STOCHASTIC ENVIRONMENTAL RESEARCH AND RISK ASSESSMENT, vol.33, no.1, pp.303-320, 2019 (Peer-Reviewed Journal) identifier identifier

  • Publication Type: Article / Article
  • Volume: 33 Issue: 1
  • Publication Date: 2019
  • Doi Number: 10.1007/s00477-018-1615-0
  • Journal Indexes: Science Citation Index Expanded, Scopus
  • Page Numbers: pp.303-320


Climate variability and change lead to changes in spatiotemporal variability in streamflow, which complicate management of water resources. This problem is particularly critical for small island regions, such as the small island state of Tasmania in Australia. In Tasmania, water resources play an important role for hydro-electricity generation and agriculture, whose water demands are highly seasonal in nature. However, identification of possible changes in seasonal streamflow variability can be difficult due to the inherent uncertainties resulting from the seasonal variability of climate. Entropy theory can provide a suitable framework to analyze the spatiotemporal variability in streamflows.
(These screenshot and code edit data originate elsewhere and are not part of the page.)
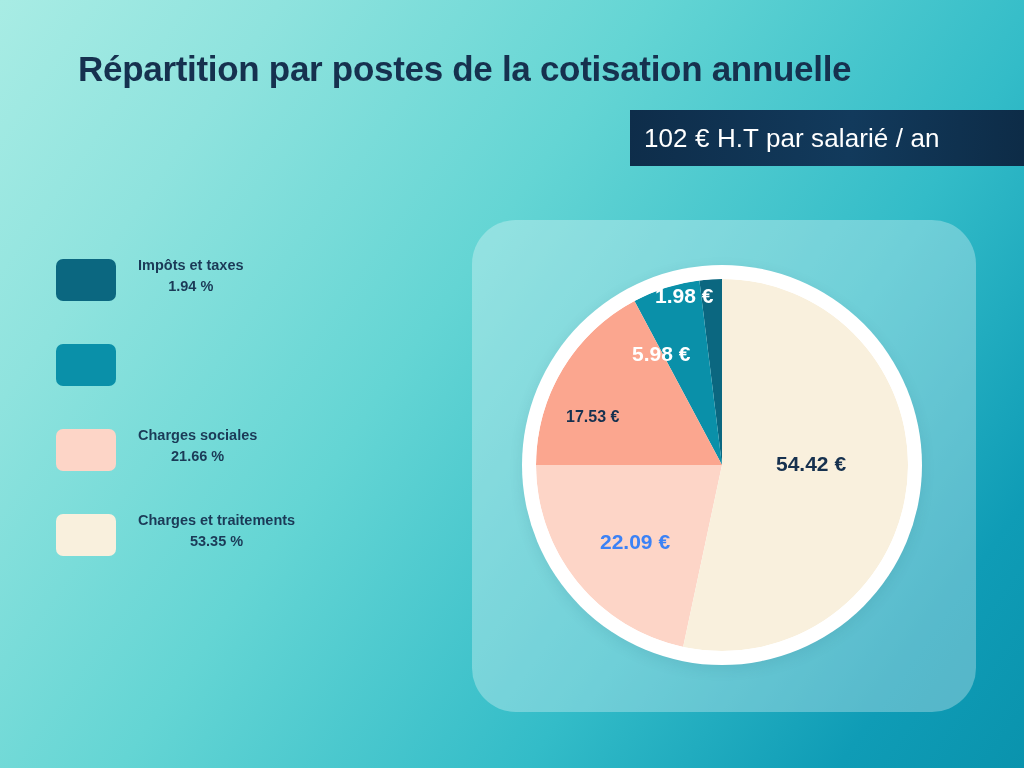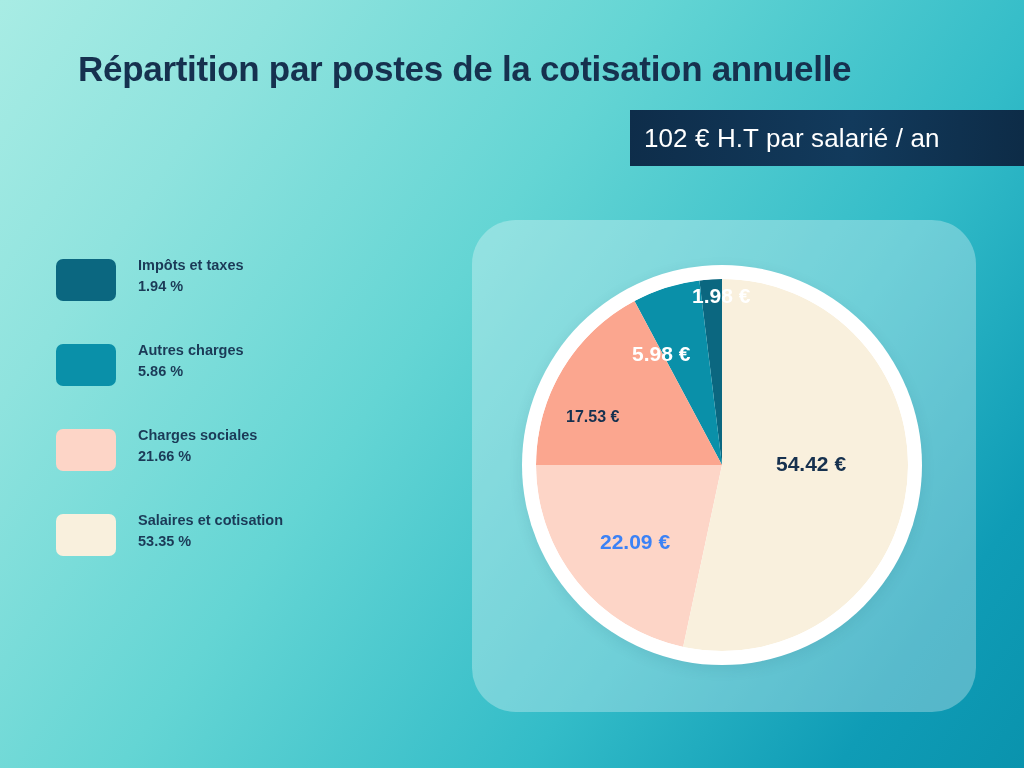--- a/index.html
+++ b/index.html
@@ -32,7 +32,7 @@
 
   
   .legend{position:absolute;left:56px;top:255px;width:390px;}
-  .legend-item{position:relative;height:85px;}
+  .legend-item{position:relative;height:85px;text-align:center;}
   .swatch{
     position:absolute;left:0;top:4px;width:60px;height:42px;border-radius:7px;
   }

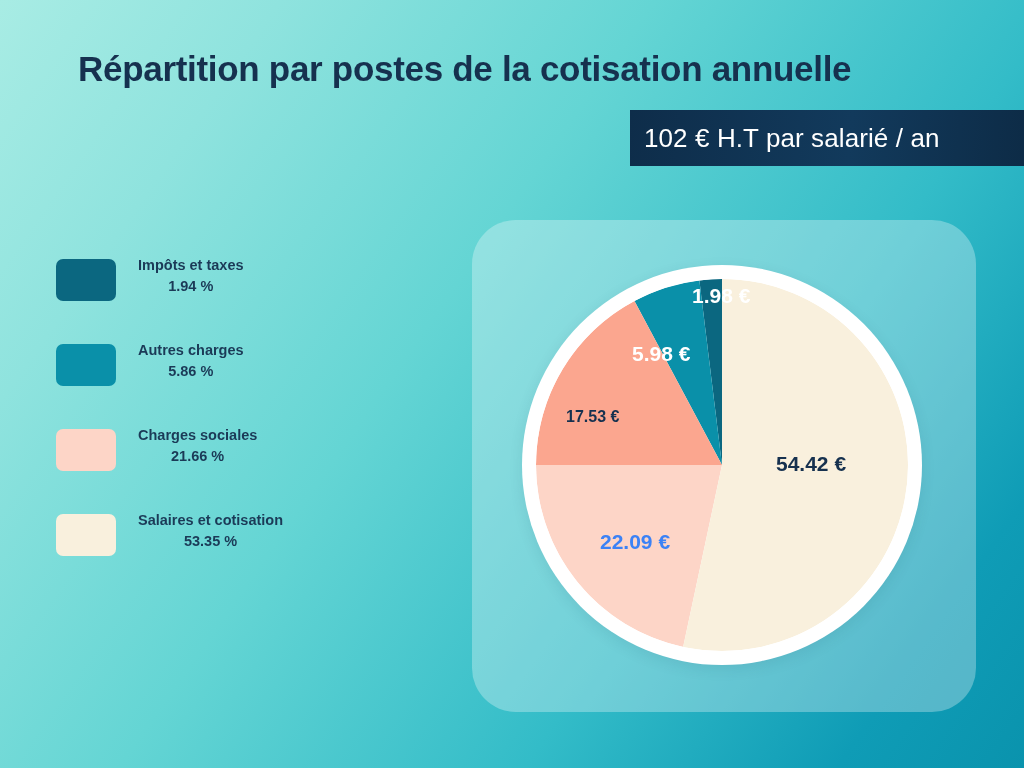--- a/index.html
+++ b/index.html
@@ -73,7 +73,7 @@
   .pie-label{
     position:absolute;font-weight:bold;white-space:nowrap;
   }
-  .pl-1{left:655px;top:284px;font-size:21px;color:#ffffff;margin-left:37px;}
+  .pl-1{left:655px;top:284px;font-size:21px;color:#ffffff;}
   .pl-2{left:632px;top:342px;font-size:21px;color:#ffffff;}
   .pl-3{left:566px;top:408px;font-size:16px;color:#16314f;}
   .pl-4{left:600px;top:530px;font-size:21px;color:#3b82f6;}

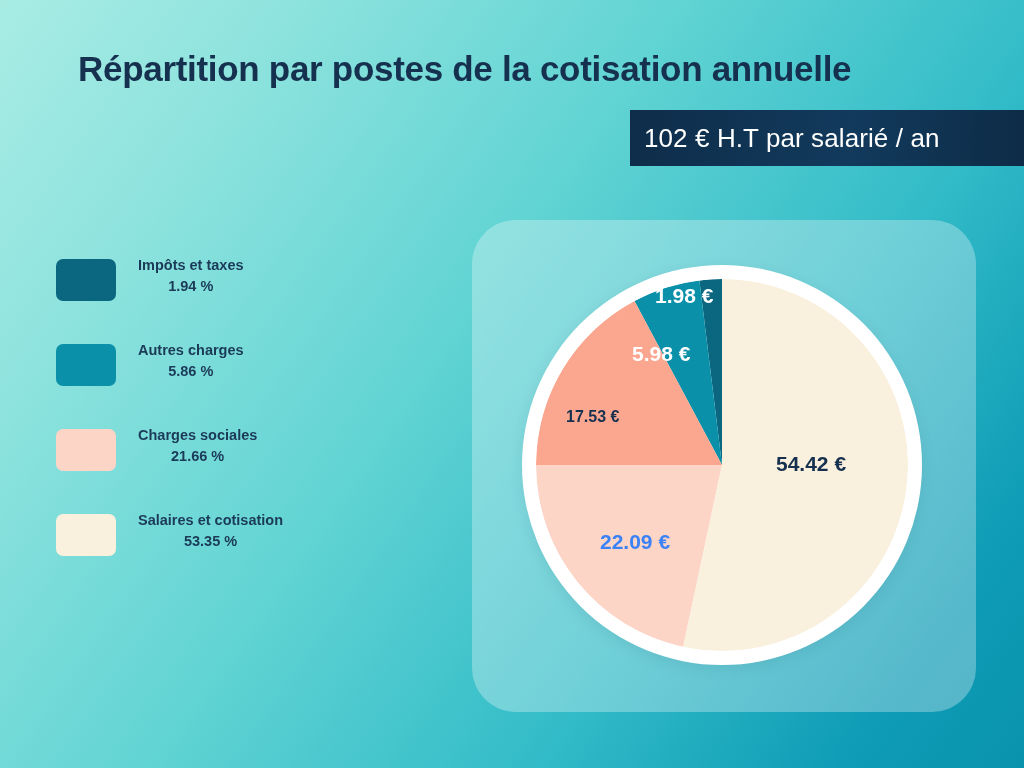--- a/index.html
+++ b/index.html
@@ -102,10 +102,6 @@
 
     <div class="legend-item">
       <span class="swatch" style="background: rgb(10, 144, 169);"></span>
-      <span class="legend-text">
-        <div class="legend-label">Autres charges</div>
-        <div class="legend-value">5.86 %</div>
-      </span>
     </div>
 
 

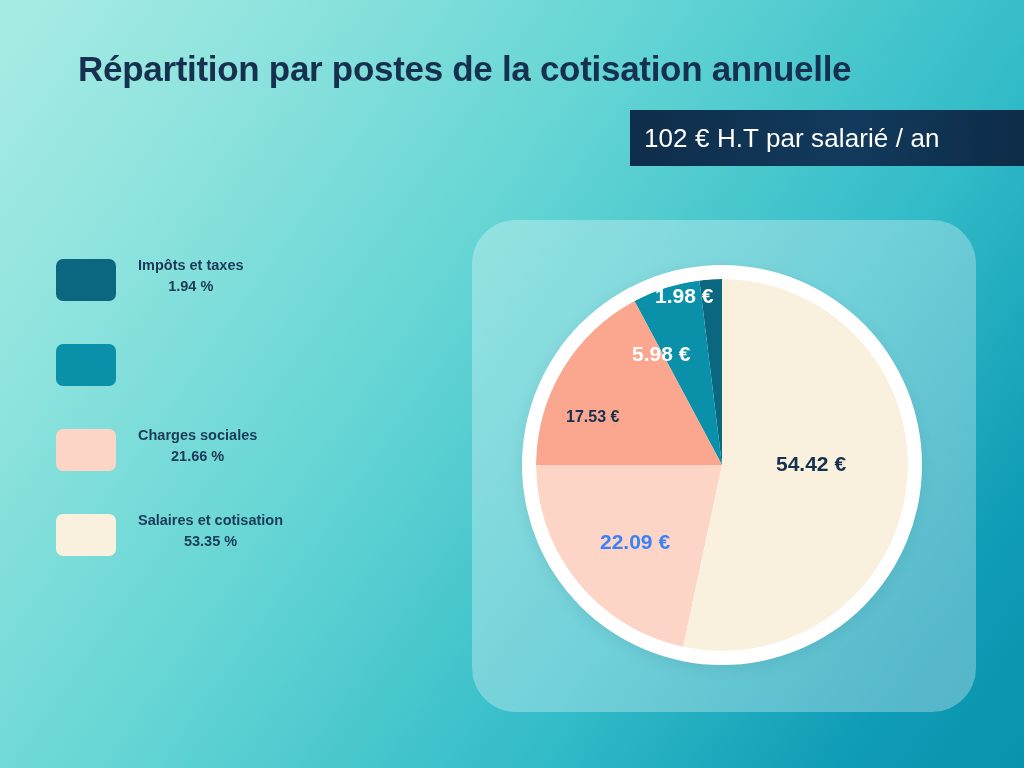--- a/index.html
+++ b/index.html
@@ -116,7 +116,7 @@
     <div class="legend-item">
       <span class="swatch" style="background: rgb(249, 240, 221);"></span>
       <span class="legend-text">
-        <div class="legend-label">Salaires et cotisation</div>
+        <div class="legend-label">Charges et traitements</div>
         <div class="legend-value">53.35 %</div>
       </span>
     </div>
In this study, we propose to use Shannon entropy with Chao-Shen estimator to assess the space-time variability of seasonal as well as low and high streamflows (i.e., 25th and 75th percentiles of streamflows) in Tasmania. In conjunction with isoentropy maps that depict spatial variability of seasonal, low, and high flows, trend detection analyses are performed to evaluate the significance of temporal variability. The results indicate that there is a distinct pattern between summer-autumn and winter-spring streamflow entropies, with the entropies of streamflows observed in winter-spring found to be higher than those observed in summer-autumn. The results also suggest that the spatial variability of uncertainty in streamflow is closely associated with the spatial pattern of rainfall in Tasmania. Finally, statistically insignificant trends in entropies of seasonal, low, and high streamflows possibly imply consistency in cyclic patterns and underlying probability distributions of these streamflows.